Thought Leadership

AI Spectrum – Simplifying Simulation with AI Technology Part 1 – Transcript

Recently, I had the opportunity to talk with Dr. Justin Hodges about the innovative work he and his team are doing over in Simcenter in regards to AI, especially in the areas of simulation automation and knowledge capture. You can listen to the first part of our talk here or keep reading for the full transcript of part 1.

Spencer Acain: Hello and welcome to the AI Spectrum podcast. I’m your host Spencer Acain. In this series, we talk to experts all across Siemens about a wide range of AI topics and how they’re applied to different technologies. Today, I am joined by Dr. Justin Hodges — an AI/ML Technical Specialist and Product Manager for Simcenter. Justin’s PhD is in Machine Learning Usage in Turbo Machinery from the University of Central Florida.
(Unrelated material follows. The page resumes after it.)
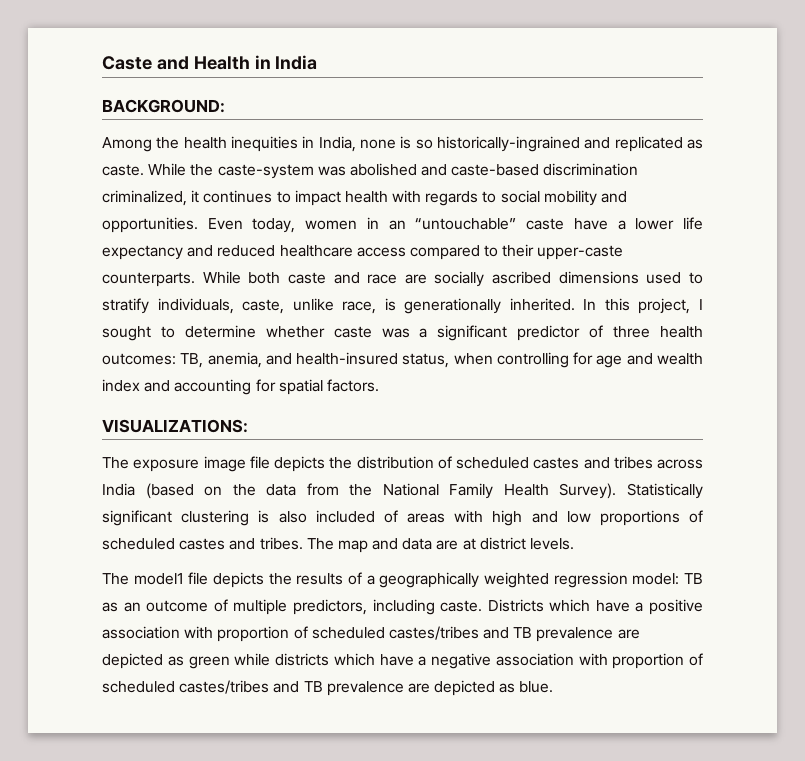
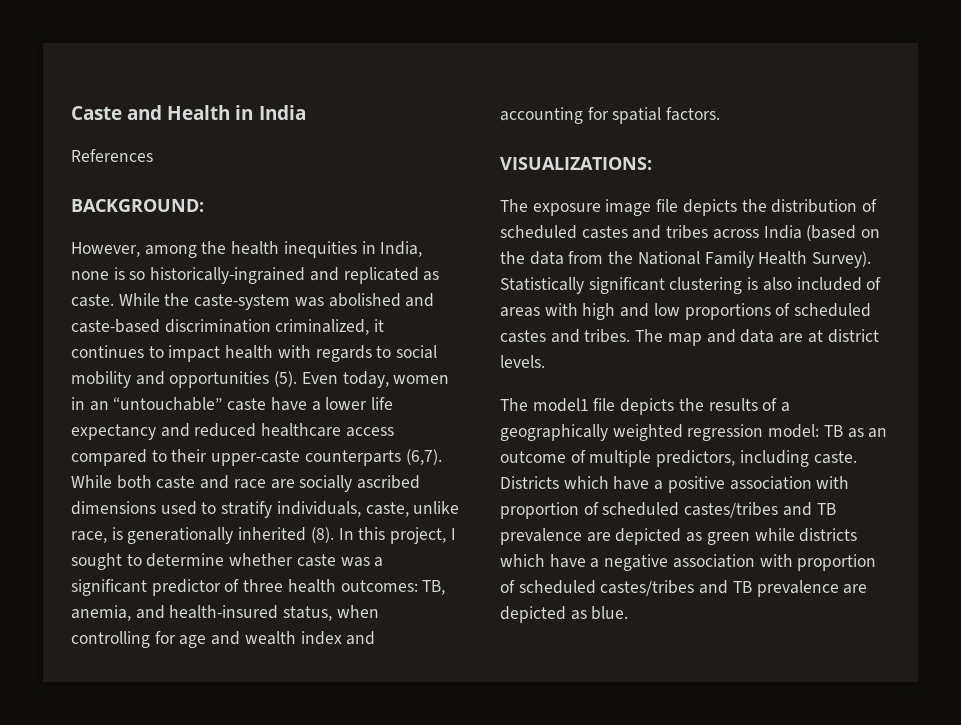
(318, 62) none -> [71,149,153,162] // References
[102,137,152,152] Among -> [71,242,197,258] However, among
[102,217,198,233] opportunities. -> [169,371,298,388] opportunities (5).
[102,272,195,287] counterparts. -> [304,449,442,466] counterparts (6,7).
[509,298,575,311] inherited. -> [238,527,334,543] inherited (8).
Welcome, Justin.

Justin Hodges: Hi, it’s nice to talk today.

Spencer Acain: Before we get started, can you tell us a little bit about your background and your position at Siemens?
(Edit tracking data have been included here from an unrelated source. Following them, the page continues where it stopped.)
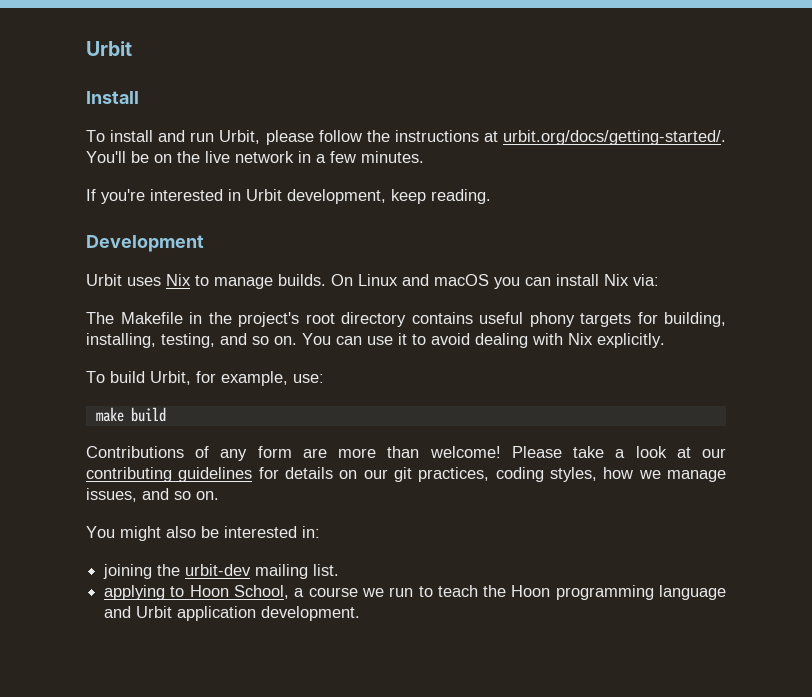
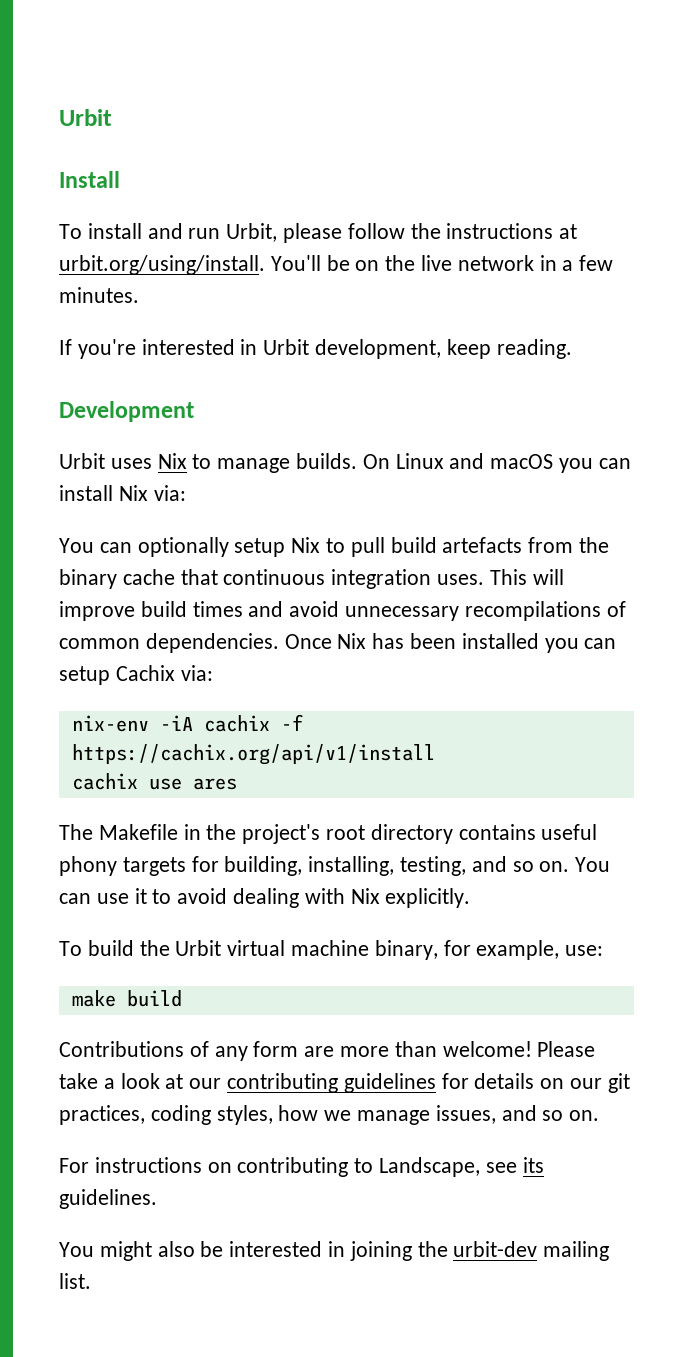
[503,130,726,145] urbit.org/docs/getting-started/. -> [59,255,265,275] urbit.org/using/install.
(659, 280) none -> [59,537,610,557] [59,569,564,589] [59,601,626,621] [59,633,617,653] [59,665,213,685] [71,714,303,732] [71,744,435,765] [71,773,237,790] // You can optionally setup Nix to pull build artefacts from the binary cache that continuous integration uses. This will improve build times and avoid unnecessary recompilations of common dependencies. Once Nix has been installed you can setup Cachix via: // nix-env -iA cachix -f https://cachix.org/api/v1/install // cachix use ares
[150,371,191,385] Urbit, -> [139,940,438,960] the Urbit virtual machine binary,
(219, 495) none -> [59,1157,544,1177] [59,1189,157,1209] // For instructions on contributing to Landscape, see its guidelines.
[302,526,320,538] in: // -> [328,1241,346,1257] in
[104,585,727,600] [104,606,361,621] // applying to Hoon School, a course we run to teach the Hoon programming language and Urbit application development. -> (91, 1281) none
Justin Hodges: My background was in aerodynamics and thermodynamics and heat transfer, and that sort of traditional track within mechanical engineering at University of Central Florida. 2016, I was exposed to what happens in the CFD-CAE space once you start augmenting what you’re doing with machine learning. I fell in love with it and had my first professional experience with it in 2017. And then, basically, every moment since professionally and as an intellectual interest extracurricular reading and playing around and things like that has been to try and further my understanding of AI and how it can have us getting more accurate answers and better times and stuff in CAE space. So, recently, I guess, a couple of years ago, I started formally doing that as my job within our Simcenter landscape at Siemens in Digital Industries. What that looks like today is basically we have a matrix of products in our Simcenter portfolio: STAR-CCM+ and all kinds of software that you may have heard about for different purposes. And essentially, AI and ML plays a unique role in each of those different software for different personas and different tasks and different design disciplines. So, my role in product management for that grid of products is to essentially look at where we have the most opportunity to introduce AI and ML for our users, whether that’s dedicated tools, whether that’s specific features at the surface in the GUI that the user can be exposed to that’s AI/ML-powered, or whether that’s things behind the scenes that is acting maybe unnoticed to try and help the user have better answers faster — that sort of thing.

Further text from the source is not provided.